Let me preface by saying this: despite its reputation for being a gateway to on-demand sex, and that it’s ridden with racism, transphobia, and even internalized homophobia, one of the remarkable feats of Grindr is that it shows you how close you are, in feet or miles, to other queer men.

Sometimes, it’s nice and reassuring to know that there are other people like you nearby. I think we should all consider the implications of that idea: that this platform is the byproduct of a community in hiding. 

Because Grindr is proximity-based, it’ll show you thumbnail-sized profiles of the 100 users closest to you. While logged on at Carleton, the 100 users closest to me ranges from a handful or two in Northfield to those up to 20 miles away.

For reference, I’m from a suburban town in northern New Jersey, and when I’m home, the closest 100 users are generally no more than a few miles away, and in New York City, the closest 100 users are generally no more than one mile away. 

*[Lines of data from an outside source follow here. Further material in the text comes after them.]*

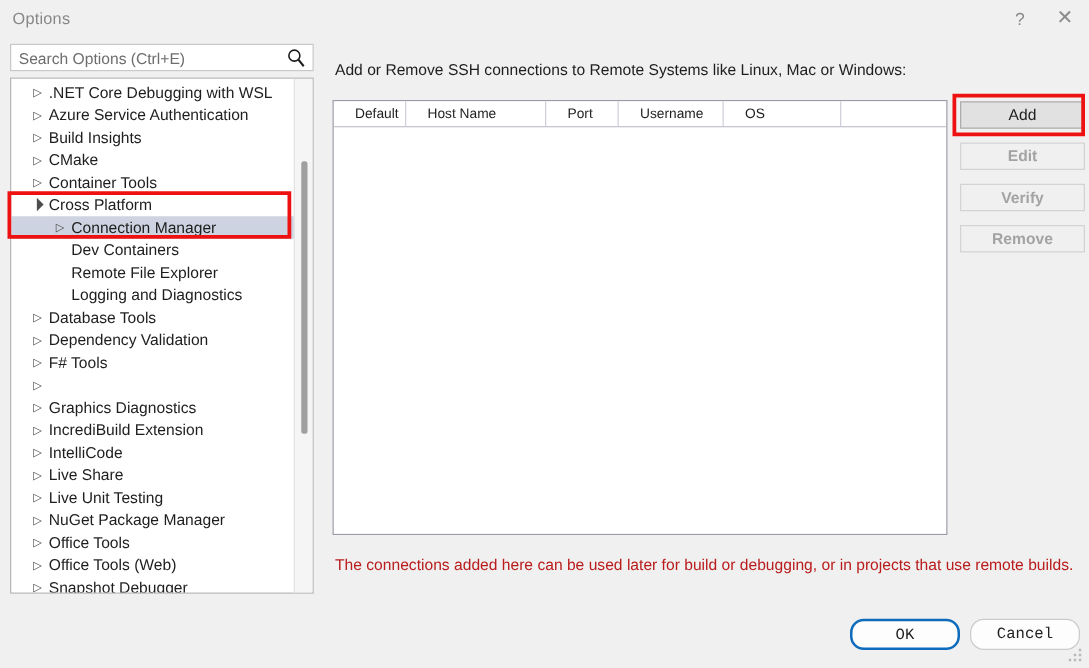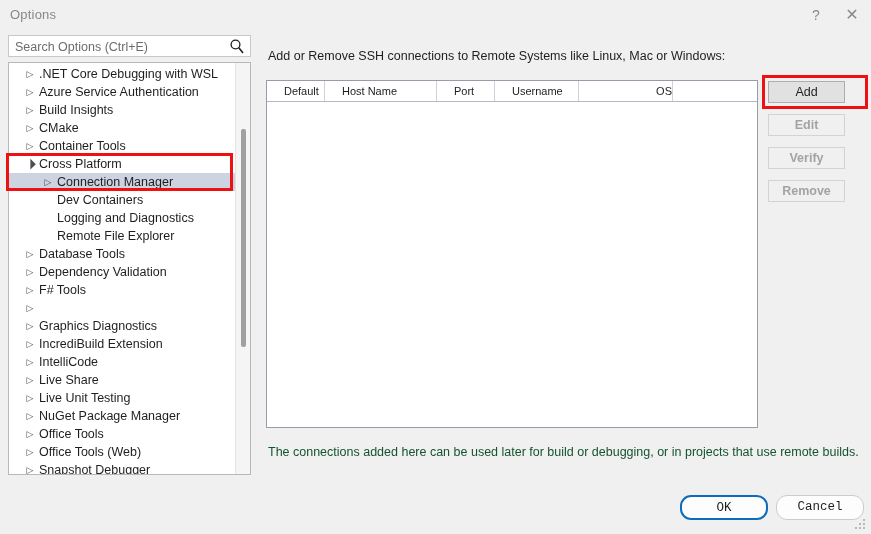--- a/index.html
+++ b/index.html
@@ -386,7 +386,7 @@
       <div class="th" style="width: 100px; flex: 0 0 auto;">Host Name</div>
       <div class="th" style="width: 46px; flex: 0 0 auto;">Port</div>
       <div class="th" style="width: 72px; flex: 0 0 auto;">Username</div>
-      <div class="th" style="width: 82px; flex: 0 0 auto; text-align: right;">OS</div>
+      <div class="th" style="width: 82px; flex: 0 0 auto;">OS</div>
       <div class="th" style="width: 144px; flex: 1 1 auto; border-right: 0px;"></div>
     </div>
   <div id="table-body"></div>

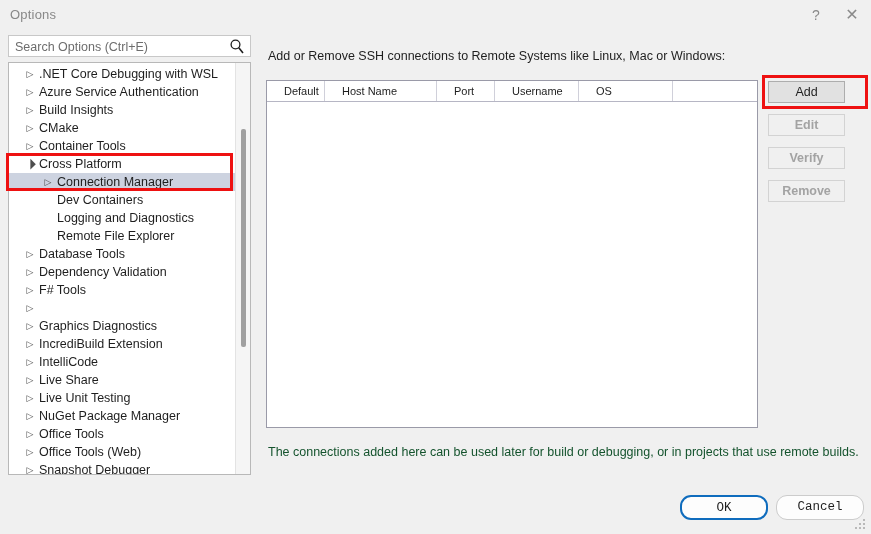--- a/index.html
+++ b/index.html
@@ -186,7 +186,7 @@
   .side-button {
     position: absolute;
     left: 768px;
-    width: 77px; height: 22px;
+    width: 100px; height: 22px;
     line-height: 20px;
     text-align: center;
     font-family: "Liberation Sans", sans-serif;

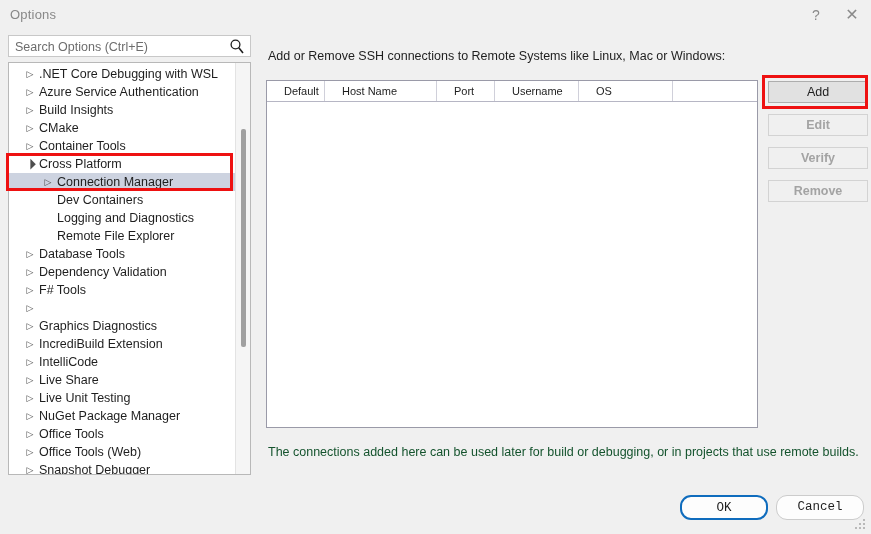--- a/index.html
+++ b/index.html
@@ -315,11 +315,11 @@
       </div>
       <div class="tree-item d1">
         <span class="arrow"></span>
-        <span class="tlabel">Logging and Diagnostics</span>
+        <span class="tlabel">Remote File Explorer</span>
       </div>
       <div class="tree-item d1">
         <span class="arrow"></span>
-        <span class="tlabel">Remote File Explorer</span>
+        <span class="tlabel">Logging and Diagnostics</span>
       </div>
       <div class="tree-item d0">
         <span class="arrow">▷</span>

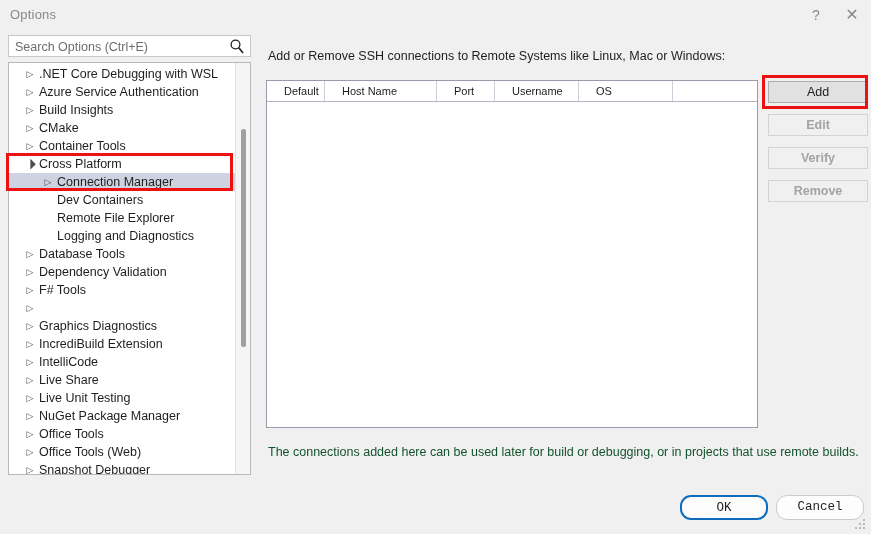--- a/index.html
+++ b/index.html
@@ -225,7 +225,7 @@
     position: absolute;
     left: 268px; top: 445px;
     font-size: 12.5px;
-    color: #14532d;
+    color: #b91c1c;
     white-space: nowrap;
   }
   .dialog-button {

My point here is not to compare Carleton and Northfield with more densely populated areas. Instead, what I hope to illustrate is that we should take pause at the very real isolation that queer people at Carleton experience. (Not all queer communities even have something like Grindr!)

This is a problem that I want straight people at Carleton to consider, at least out of compassion, if not as an impetus for strategizing how we might do better at supporting queer students at Carleton. 

What I find most troubling is a problem of culture, not numbers. In my view, when we talk about heteronormativity—that Carleton is a heteronormative place—we’re not just talking about the fact that over 80 percent of the student body identifies as straight.

We’re talking about how that overwhelming majority actually feels for queer students. At Carleton, it only goes so far to include in your party invitation emails that “all are welcome.” That’s not at all how it feels. 

Moreover, there’s something curious about the way in which queer people’s dignities are co-opted for the cause of  “open-minded” college students’ “exploration” and “experimentation.” It’s excused when two seemingly straight people get drunk and make out. It’s excused when one seemingly straight person “tries something different” with someone who’s not straight, lonely, and unable to pass for straight on this campus. And it’s not excused when queerness is right there, out in the open, here at Carleton. 

Once in a while, there are parties for queer students at Carleton. Every weekend, there are several parties for straight people at Carleton. Once a year, there’s a whole week of them, too! 

While we might pride ourselves in being an inclusive campus, inclusivity in Carleton social life belongs to the imagination of straight Carls. As a gay student, there’s an underlying but palpable sense of isolation that trails me in every crowd I encounter.

When it comes to the topic of dating and hooking up, something I used to think was central to the excitement of the college experience, I now realize that this is a part of growth that I’ll have to save for summers and my post-graduate years. 

 It’s past time for a sincere cultural shift: statements of inclusion and rainbow flags are not enough for the inclusion of queer people on campus.

I encourage you to take a look at your friend groups and social networks on campus. Do you regularly interact with queer people? Can you hold a conversation with one? If not, why?